What you are asked to do. Output only the lines below from the one containing "ballot report approval;" to the one containing "or CRO's ruling;", exactly as written, both ends kept.

Available data.
┄┄┄┄┄┄

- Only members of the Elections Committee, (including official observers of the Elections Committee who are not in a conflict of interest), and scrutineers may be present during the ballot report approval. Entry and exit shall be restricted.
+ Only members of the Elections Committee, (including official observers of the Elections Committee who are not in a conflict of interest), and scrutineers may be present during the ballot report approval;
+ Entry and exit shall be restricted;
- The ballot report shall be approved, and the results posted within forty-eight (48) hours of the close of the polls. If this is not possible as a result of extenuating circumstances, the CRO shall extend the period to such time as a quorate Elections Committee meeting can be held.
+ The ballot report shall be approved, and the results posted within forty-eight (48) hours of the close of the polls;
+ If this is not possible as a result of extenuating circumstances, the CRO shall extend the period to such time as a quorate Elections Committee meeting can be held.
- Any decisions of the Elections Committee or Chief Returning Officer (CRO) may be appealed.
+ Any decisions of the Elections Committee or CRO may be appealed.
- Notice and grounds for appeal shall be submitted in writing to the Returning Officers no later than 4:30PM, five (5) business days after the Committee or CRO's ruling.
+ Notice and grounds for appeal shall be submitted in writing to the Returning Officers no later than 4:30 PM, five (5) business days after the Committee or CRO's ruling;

┄┄┄┄┄┄

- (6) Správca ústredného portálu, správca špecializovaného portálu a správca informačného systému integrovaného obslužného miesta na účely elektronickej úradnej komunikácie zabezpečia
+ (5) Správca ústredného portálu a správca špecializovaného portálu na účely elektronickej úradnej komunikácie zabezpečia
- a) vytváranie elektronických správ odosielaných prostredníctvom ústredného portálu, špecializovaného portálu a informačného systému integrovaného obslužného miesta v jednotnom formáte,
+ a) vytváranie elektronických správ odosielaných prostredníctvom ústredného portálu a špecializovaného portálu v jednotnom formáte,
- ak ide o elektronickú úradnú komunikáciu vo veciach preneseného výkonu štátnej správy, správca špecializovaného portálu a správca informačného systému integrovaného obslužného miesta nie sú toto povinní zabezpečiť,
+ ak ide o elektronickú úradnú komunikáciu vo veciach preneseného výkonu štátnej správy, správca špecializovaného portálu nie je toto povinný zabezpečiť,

┄┄┄┄┄┄

Answer section.
+ Only members of the Elections Committee, (including official observers of the Elections Committee who are not in a conflict of interest), and scrutineers may be present during the ballot report approval;
+ Entry and exit shall be restricted;
- The ballot report shall be approved, and the results posted within forty-eight (48) hours of the close of the polls. If this is not possible as a result of extenuating circumstances, the CRO shall extend the period to such time as a quorate Elections Committee meeting can be held.
+ The ballot report shall be approved, and the results posted within forty-eight (48) hours of the close of the polls;
+ If this is not possible as a result of extenuating circumstances, the CRO shall extend the period to such time as a quorate Elections Committee meeting can be held.
- Any decisions of the Elections Committee or Chief Returning Officer (CRO) may be appealed.
+ Any decisions of the Elections Committee or CRO may be appealed.
- Notice and grounds for appeal shall be submitted in writing to the Returning Officers no later than 4:30PM, five (5) business days after the Committee or CRO's ruling.
+ Notice and grounds for appeal shall be submitted in writing to the Returning Officers no later than 4:30 PM, five (5) business days after the Committee or CRO's ruling;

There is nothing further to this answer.